Xapian Fu: Full Text Indexing in Ruby

Xapian is an Open Source Search Engine Library written in C++. It has Ruby bindings, but they’re generated with SWIG, so they basically just mirror the C++ bindings – not very Ruby-like (and pretty ugly).

Being a self-confessed full text indexing nerd and a Ruby-lover, I wrote Xapian Fu: a library to provide access to Xapian that is more in line with “The Ruby Way”.

I started writing Xapian Fu exactly a year ago today but left it for a couple of months, then restarted work on it on the train on the way back from the 2009 Scotland on Rails conference.  Development was test driven, so it’s got an extensive test suite (using rspec).  Documentation is in rdoc and is quite detailed.  As of the latest version, it supports Ruby 1.9 too.

Xapian Fu basically gives you a Hash interface to Xapian – so you get a persistent Hash with full text indexing built in (and ACID transactions!).

Example

For example, create a database called example.db, put three documents into it and search them and print the results:

  require 'xapian-fu'
  include XapianFu
  db = XapianDb.new(:dir => 'example.db', :create => true,
                    :store => [:title, :year])
  db << { :title => 'Brokeback Mountain', :year => 2005 }
  db << { :title => 'Cold Mountain', :year => 2004 }
  db << { :title => 'Yes Man', :year => 2008 }
  db.flush
  db.search("mountain").each do |match|
    puts match.values[:title]
  end

There are of course a whole bunch more examples in the documentation.

Schema-less

The hard work of full text indexing and storage is of course done by the Xapian library, but I have added a couple of useful features.  One in particular is the ability to use symbols (or strings) as field names. Xapian has no real concept of fields, but you can store arbitrary data that it calls values in a numbered slot alongside each document.  Instead of making you deal with field numbers, Xapian Fu uses a hash function to convert your field names into numbers.  This means Xapian Fu is schema-less – you can add or omit fields whenever you like.  It’s useful to define fields when opening databases so that Xapian Fu can recognise them in searches or to give Xapian Fu some clues on the type of data you’ll be using, but it’s not necessary.

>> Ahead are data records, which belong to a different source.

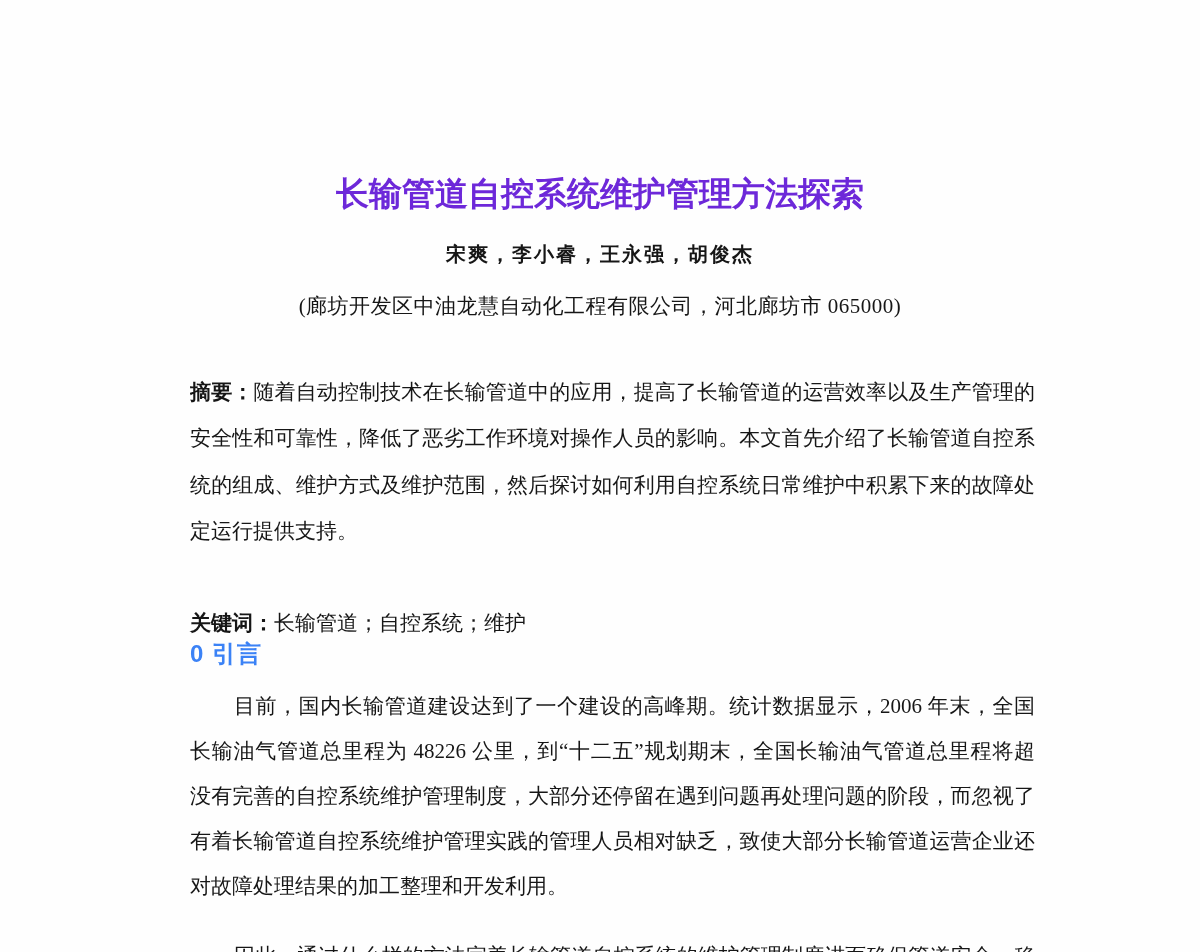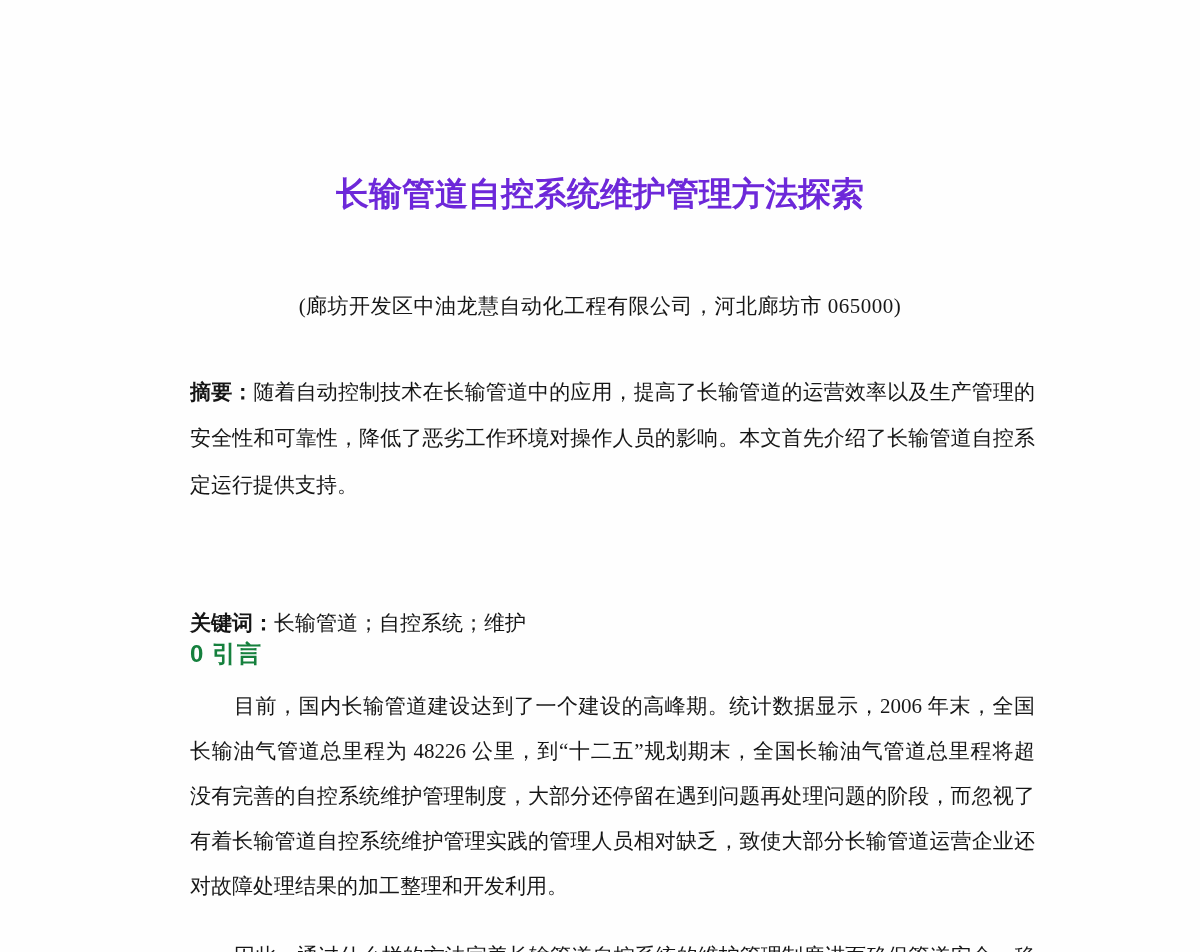"宋爽，李小睿，王永强，胡俊杰" div.authors { html: none -> <div>宋爽，李小睿，王永强，胡俊杰</div> }
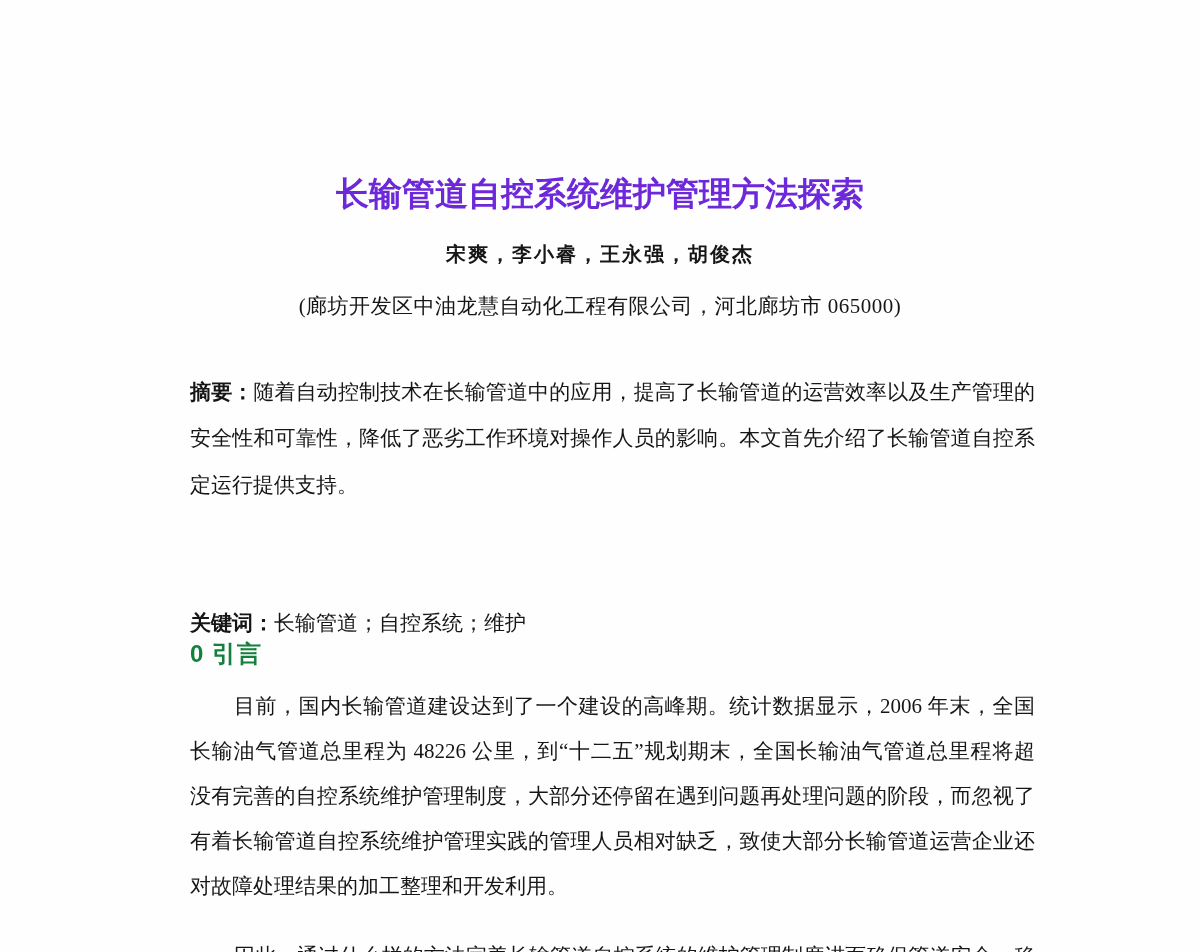"统的组成、维护方式及维护范围，然后探讨如何利用自控系统日常维护中积累下来的故障处" div.bline { html: none -> <div>统的组成、维护方式及维护范围，然后探讨如何利用自控系统日常维护中积累下来的故障处</div> }
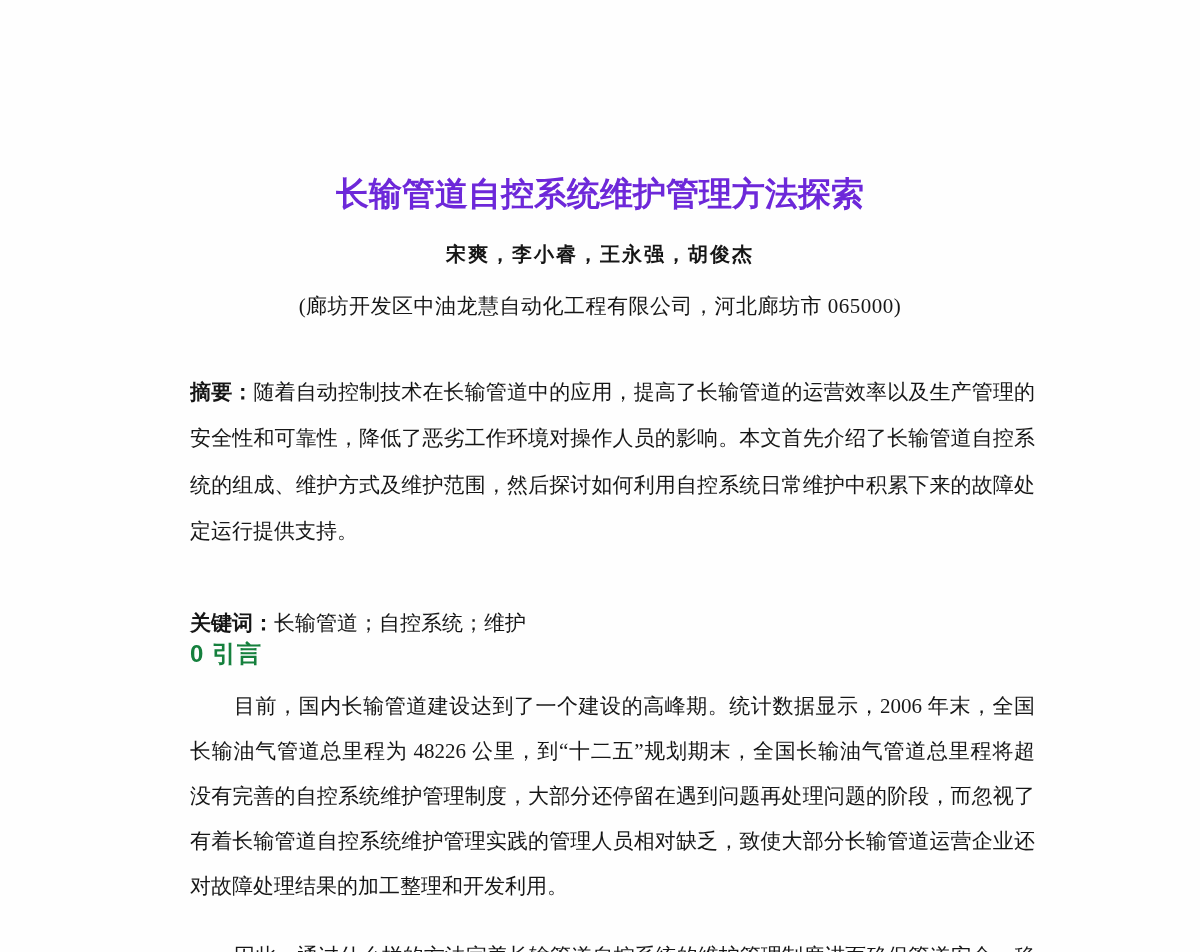"0 引言" .section-heading { color: #15803d -> #3b82f6 }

Efficient storage of fields for ordering

If you tell Xapian Fu what type of data you’ll be storing in your fields, it can store them more efficiently.  For example, if you don’t specify the type, integers will be converted to strings as is, so 354,441,945,266,899 becomes “354441945266899” – that’s  fifteen bytes!  When you tell Xapian Fu that your field is going to be an Integer,  it will store them in double precision floating point format which is 8 bytes and can represent up to about 16 decimal digits.  Also, it’s stored in big-endian format, so Xapian can still use the field for ordering results. XapianFu will store Time objects like this too, so again, it’s size efficient and can be used for ordering results.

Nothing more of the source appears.